There were, of course, some excellent banners: 'Midwives At Your Cervix… But For How Long'; 'You Can’t Privatise Humanity'; 'The Blood On My Hands Washes Off'; 'The NHS Is Our Baby'; and that wonderful quote from the health minister who helped found the NHS Nye Bevan: 'The NHS Will Last As Long As There Are Folk Left With The Faith To Fight For It'. For my part, I’d spent much of the previous day sewing fabric letters onto my old shower curtain to make a banner that read 'From Cradle To Grave And Not For Sale'. Which, sadly, got cropped in my only photo to make it look like From Cradle To Gravy. No matter.
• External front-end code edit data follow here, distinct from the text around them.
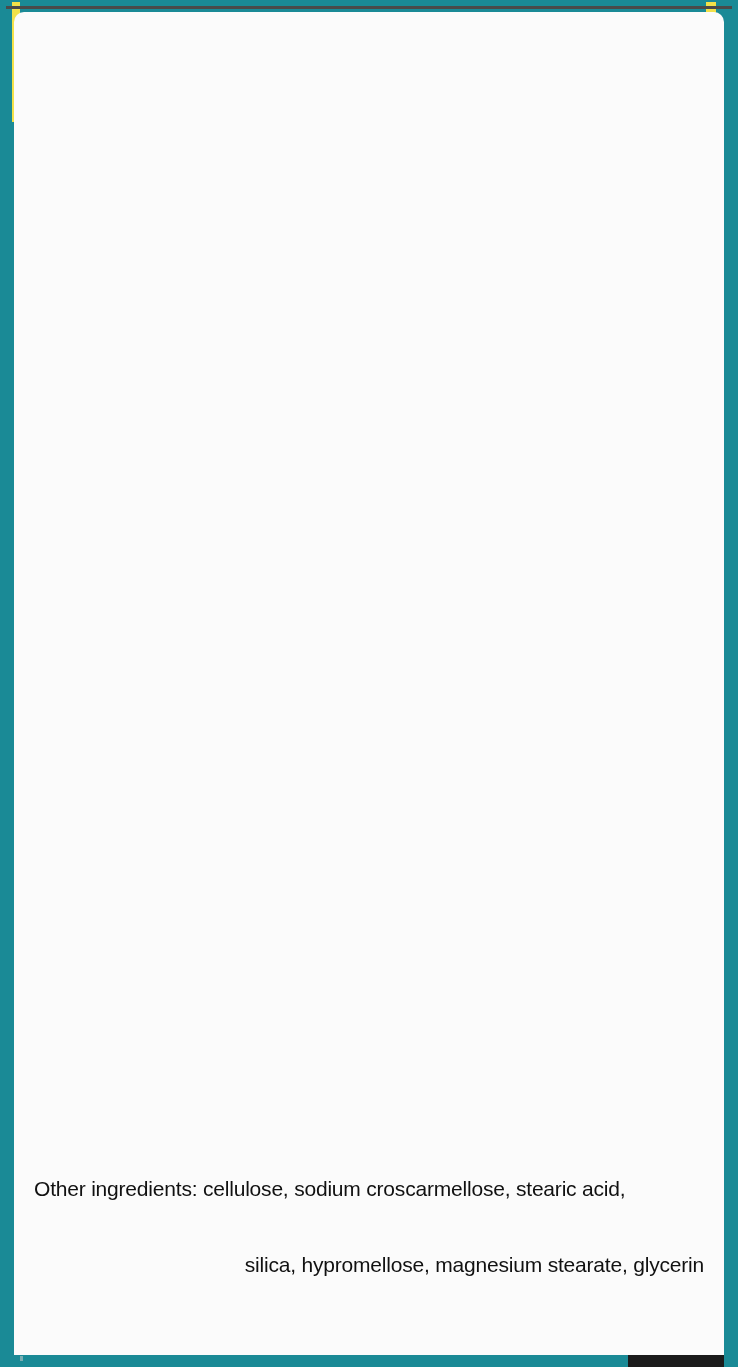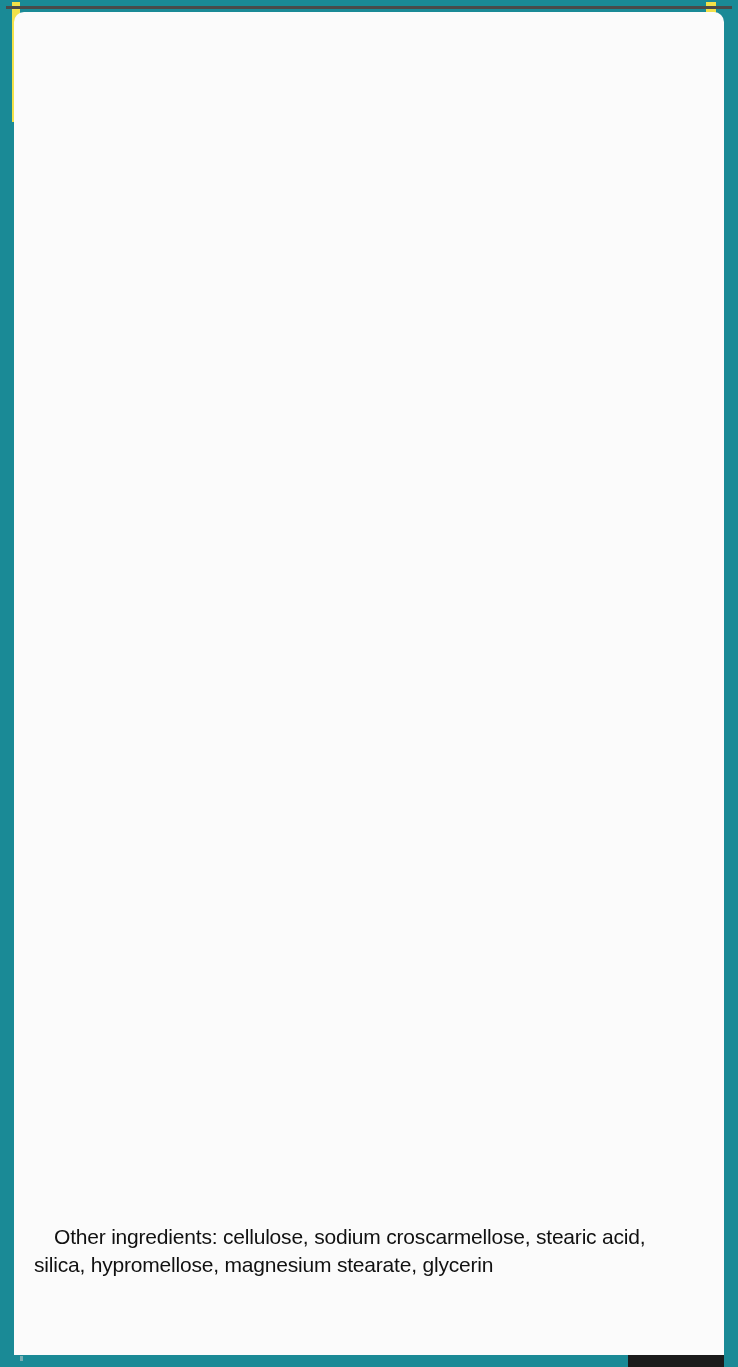--- a/index.html
+++ b/index.html
@@ -391,7 +391,7 @@
 </div>
 
 <div class="other-ingredients-wrap">
-  <div class="other-ing" style="top:1224px;margin-left:20px;">Other ingredients: cellulose, sodium croscarmellose, stearic acid,</div>
+  <div class="other-ing" style="top:1176px;">Other ingredients: cellulose, sodium croscarmellose, stearic acid,</div>
   <div class="other-ing" style="top:1252px;">silica, hypromellose, magnesium stearate, glycerin</div>
 </div>
 

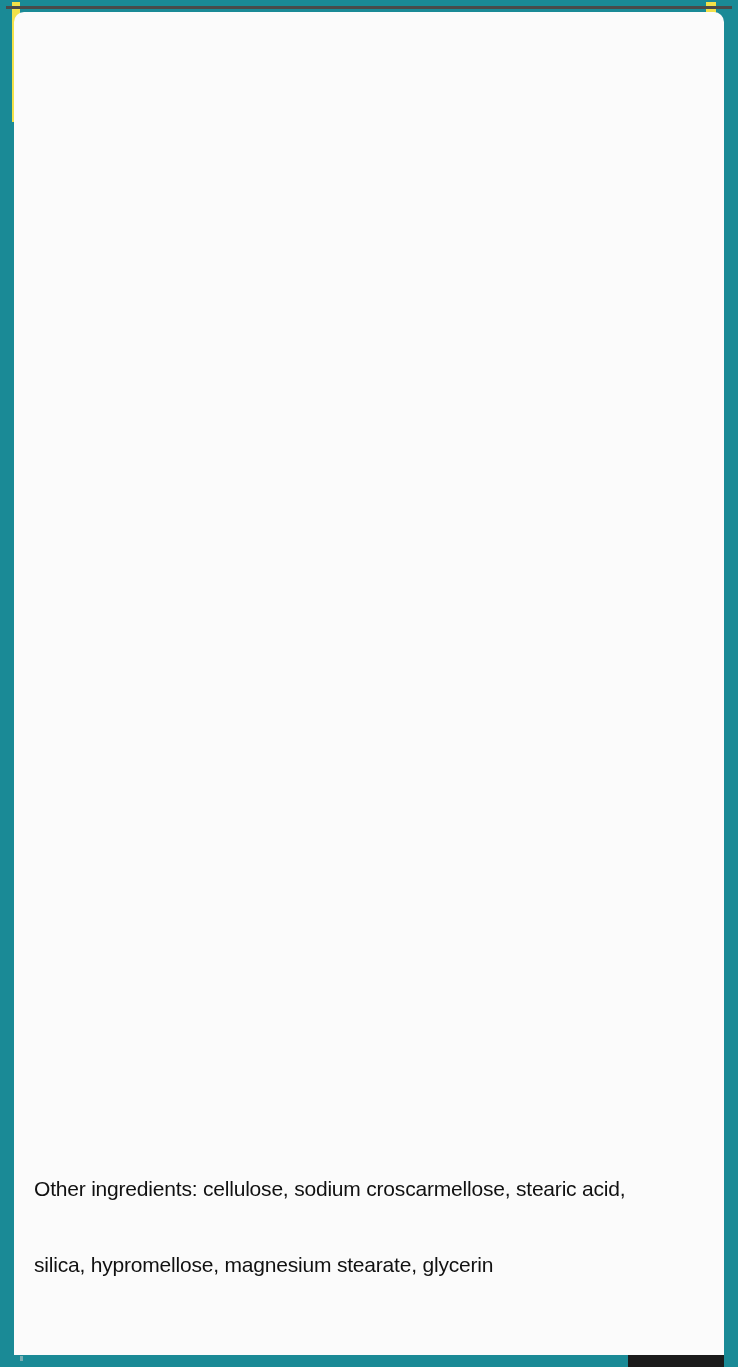--- a/index.html
+++ b/index.html
@@ -392,7 +392,7 @@
 
 <div class="other-ingredients-wrap">
   <div class="other-ing" style="top:1176px;">Other ingredients: cellulose, sodium croscarmellose, stearic acid,</div>
-  <div class="other-ing" style="top:1252px;">silica, hypromellose, magnesium stearate, glycerin</div>
+  <div class="other-ing" style="top:1252px;text-align:right;">silica, hypromellose, magnesium stearate, glycerin</div>
 </div>
 
 <div class="micro-line"></div>

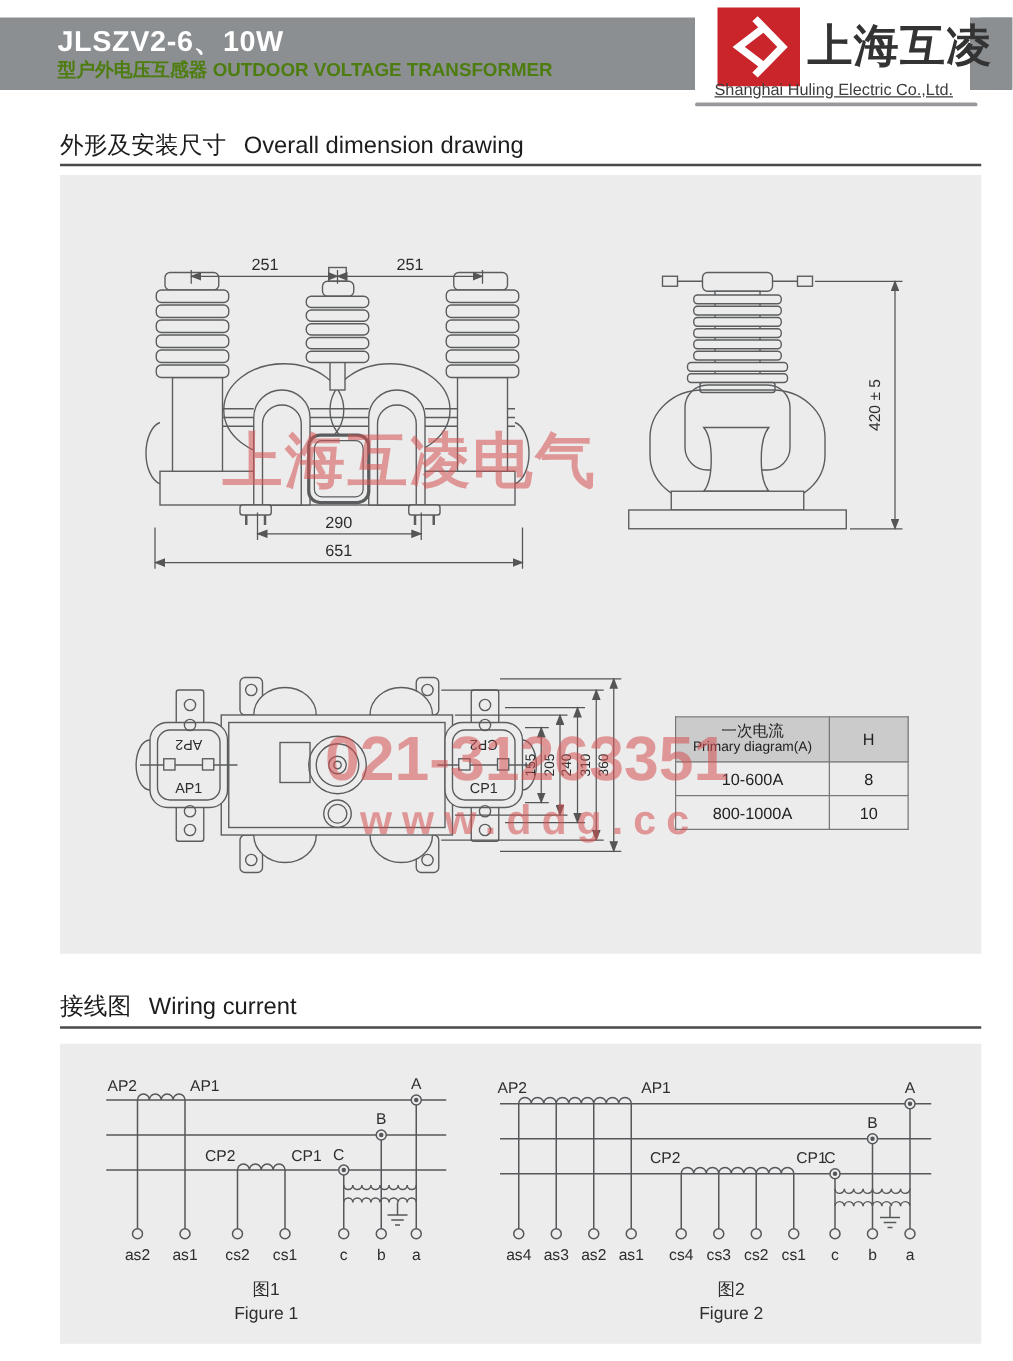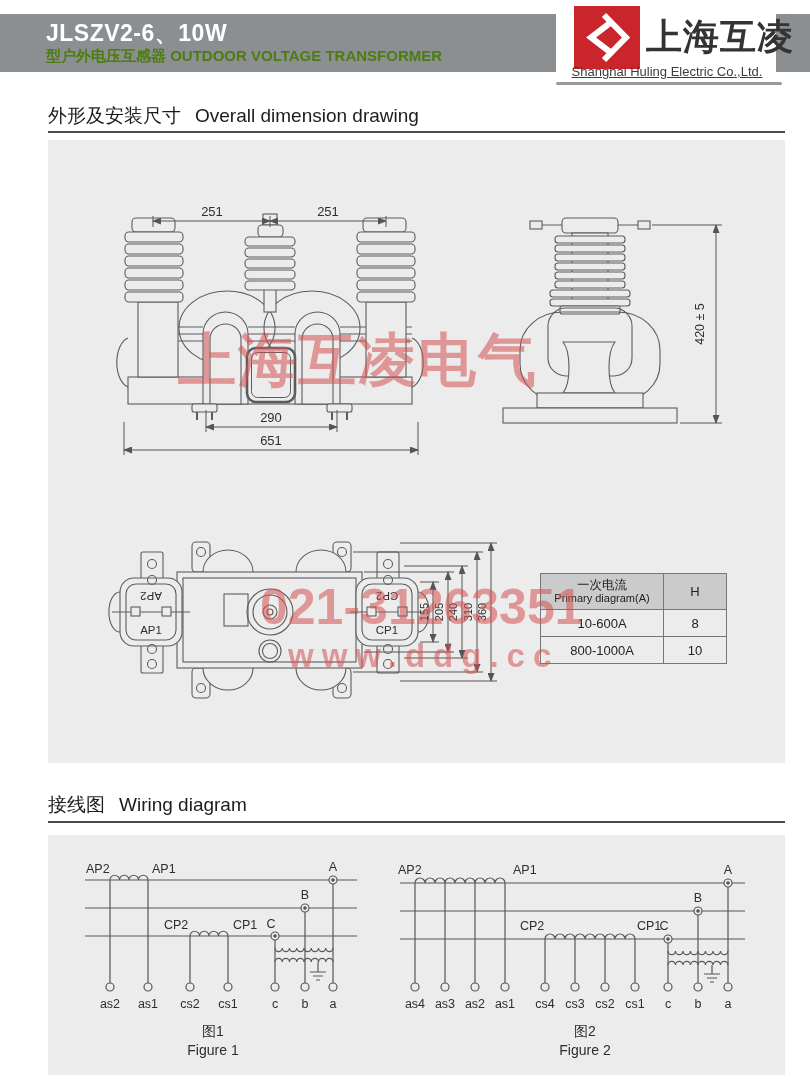--- a/index.html
+++ b/index.html
@@ -32,7 +32,7 @@
   .dim-table .val{font-size:13px;height:24px;}
   
   .wm{color:rgba(214,80,80,.55);font-weight:bold;white-space:nowrap;pointer-events:none;}
-  .wm1{left:178px;top:322px;font-size:58px;letter-spacing:2px;text-align:center;}
+  .wm1{left:178px;top:337px;font-size:48px;letter-spacing:2px;text-align:center;}
   .wm2{left:260px;top:578px;font-size:50px;}
   .wm3{left:288px;top:637px;font-size:33px;letter-spacing:8px;}
   svg{position:absolute;}

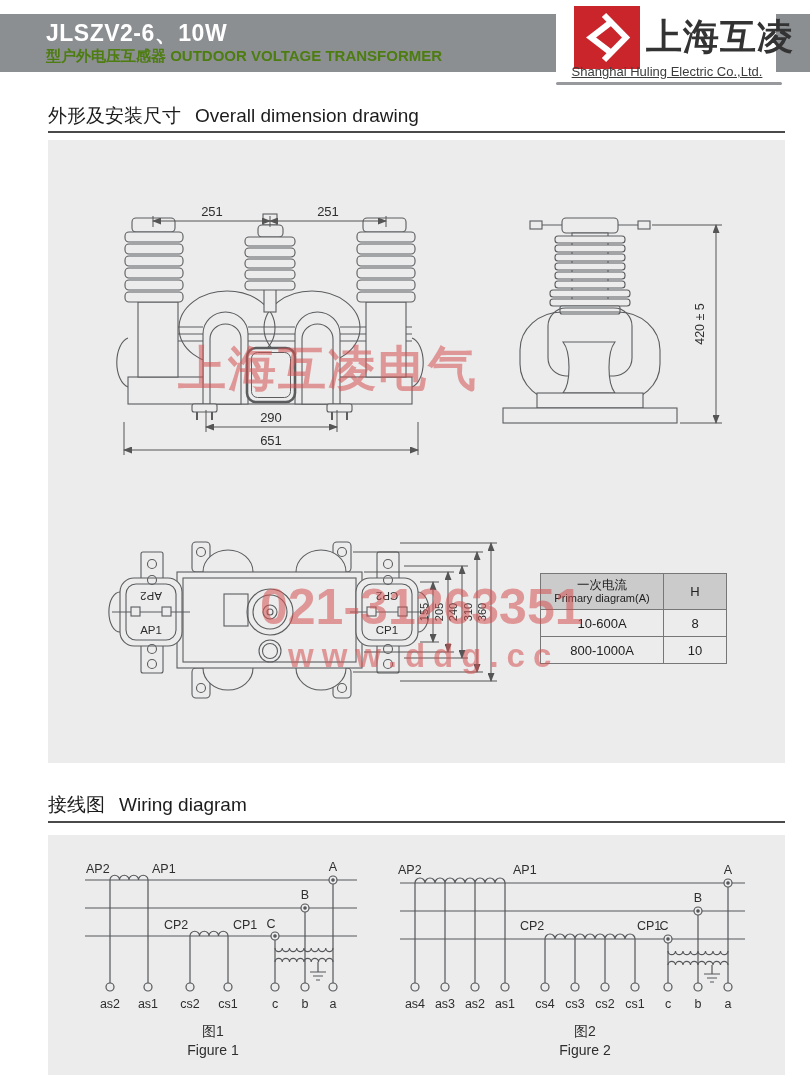--- a/index.html
+++ b/index.html
@@ -289,7 +289,7 @@
 <div class="abs wm wm3">www.ddg.cc</div>
 
 <div class="abs sec-title" style="left:48px;top:792px">
-  <span>接线图</span><span class="en">Wiring diagram</span>
+  <span>接线图</span><span class="en">Wiring current</span>
 </div>
 <div class="abs rule" style="top:821px"></div>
There were also great chants, of course. Many of them led by the doctor and campaigner Dr Philip Hammond: ‘It's Our NHS Keep Your Hands Off It, It's Not For Sale And it's Not for Profit'; ‘Our NHS It’s Not For Merging, Keep It Public, Kick Out Virgin’; ‘The NHS Isn’t Overspent, It’s Underfunded By 20 Percent’.
As we squashed together in Tavistock Square at the start of the march, I bumped into a young woman, Laura, with a sticker on each cheek, marshalling representatives from the British Medical Association into position. Why, I asked, had she come out to protest? 'It’s time that people realised that it’s a complete false economy to cut the NHS when people’s health are going to suffer,' said Laura, her voice steady but touched by emotion. 'I’m working in sexual health at the moment. I work in Croydon, which is a relatively poor area, and Croydon Hospital has done really well in dealing with being in special measures. But this is just the beginning and it’s going to get much worse over the next couple of years. I never want to work in a health system that’s not national. I’m very scared that I’ll get to a point where I have to start asking patients if they can afford this care and that’s just appalling.'
For many of us at the march, this felt like a breaking point. Our last chance to fight for a free, publicly-owned National Health Service that treated people according to their need, not their economic means. It’s easy to say - many people there were saying it - that the Tory government is intentionally crippling the NHS with funding cuts, economy drives, restructuring, unachievable demands and the destruction of interconnected social services in order to write it off and then sell it off to private investors.
It was rousing, heartening and galvanising to see so many people taking to the streets to protest. But, if the NHS is to be saved, we’re all going to have to play our part. We know that millions of young women across the country rely on the NHS - it’s now time they started fighting for it.